START DATA FOR THE TASK
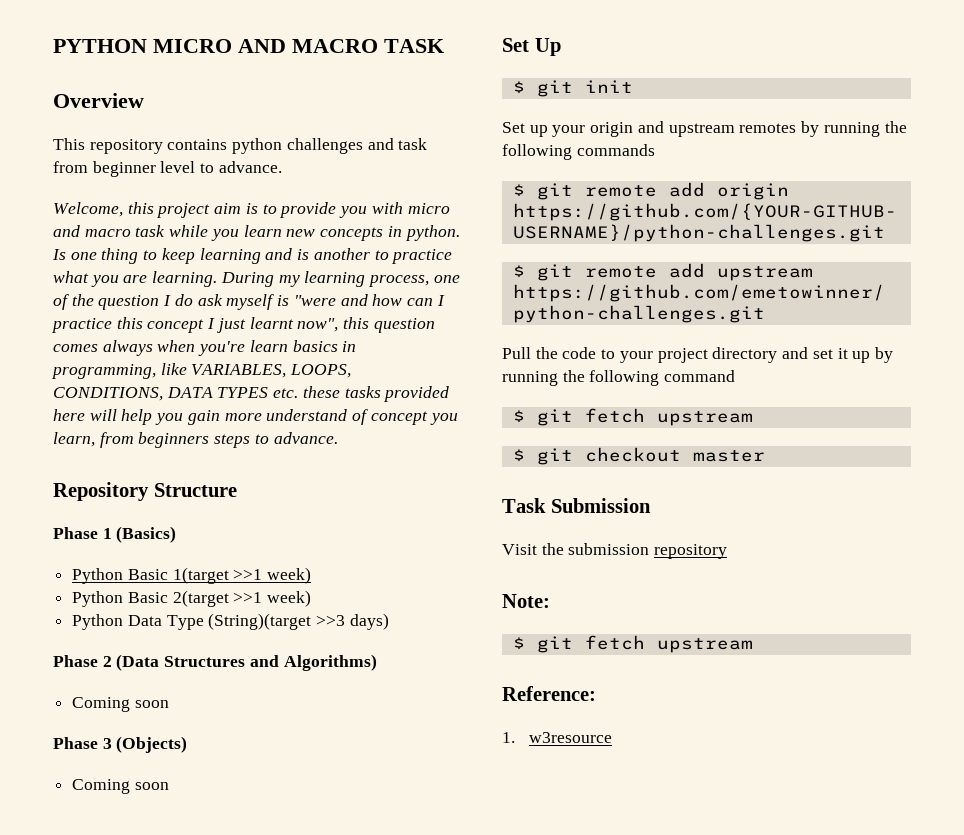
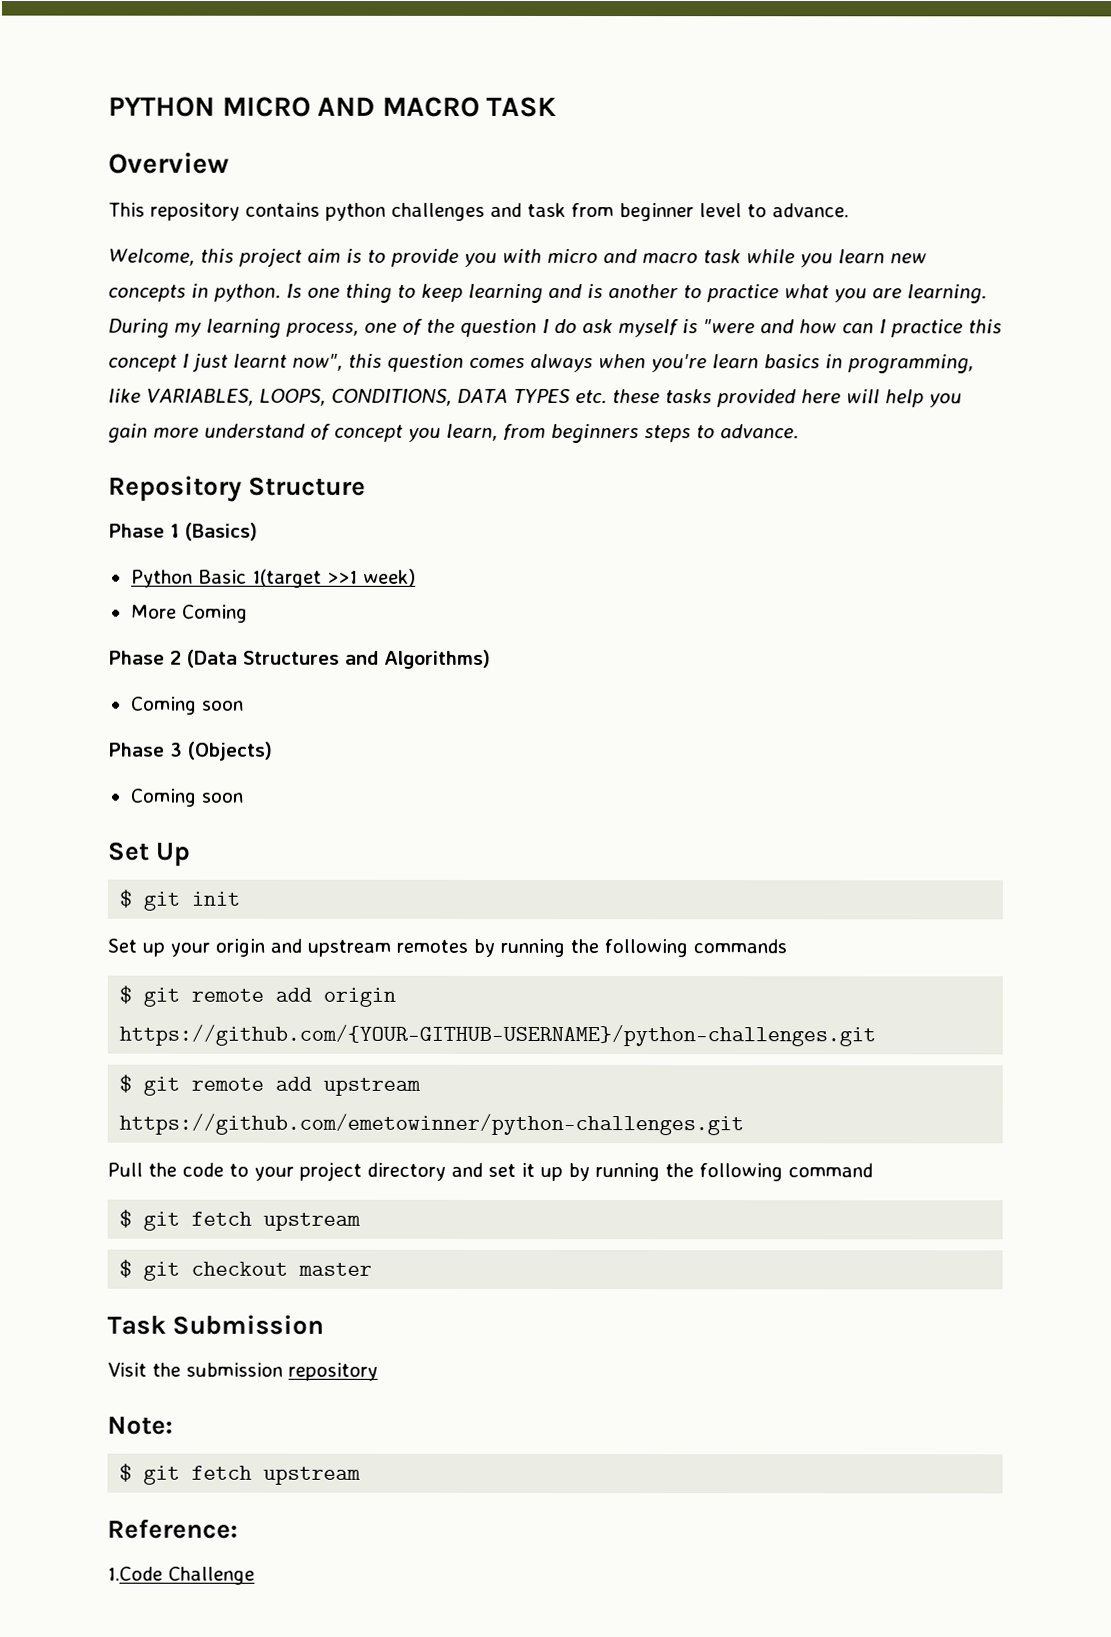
[72,590,312,607] [72,613,389,630] Python Basic 2(target >>1 week) // Python Data Type (String)(target >>3 days) -> [130,604,248,623] More Coming
[502,732,612,743] 1. w3resource -> [107,1566,255,1585] 1.Code Challenge

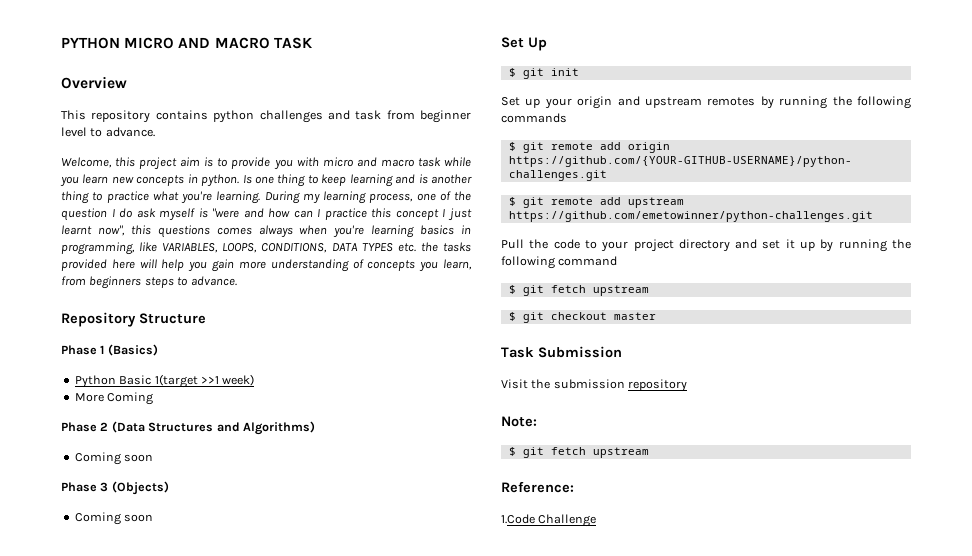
(679, 291) none -> [61,191,89,204] thing
[834,288,902,303] you are -> [181,191,212,204] you're
[387,353,464,372] question -> [157,225,210,238] questions
[712,354,759,369] learn -> [371,225,415,238] learning
[611,389,660,404] these -> [420,242,438,252] the
[204,423,404,442] understand of concept -> [270,259,416,272] understanding of concepts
END DATA FOR THE TASK
• _WHAT THE TASK REQUIRES_: Exactly as written, reproduce the lines from the beginning of the material through the line with "[387,353,464,372] question ->", and skip any picture.

• _RESPONSE BELOW_:
[72,590,312,607] [72,613,389,630] Python Basic 2(target >>1 week) // Python Data Type (String)(target >>3 days) -> [130,604,248,623] More Coming
[502,732,612,743] 1. w3resource -> [107,1566,255,1585] 1.Code Challenge

(679, 291) none -> [61,191,89,204] thing
[834,288,902,303] you are -> [181,191,212,204] you're
[387,353,464,372] question -> [157,225,210,238] questions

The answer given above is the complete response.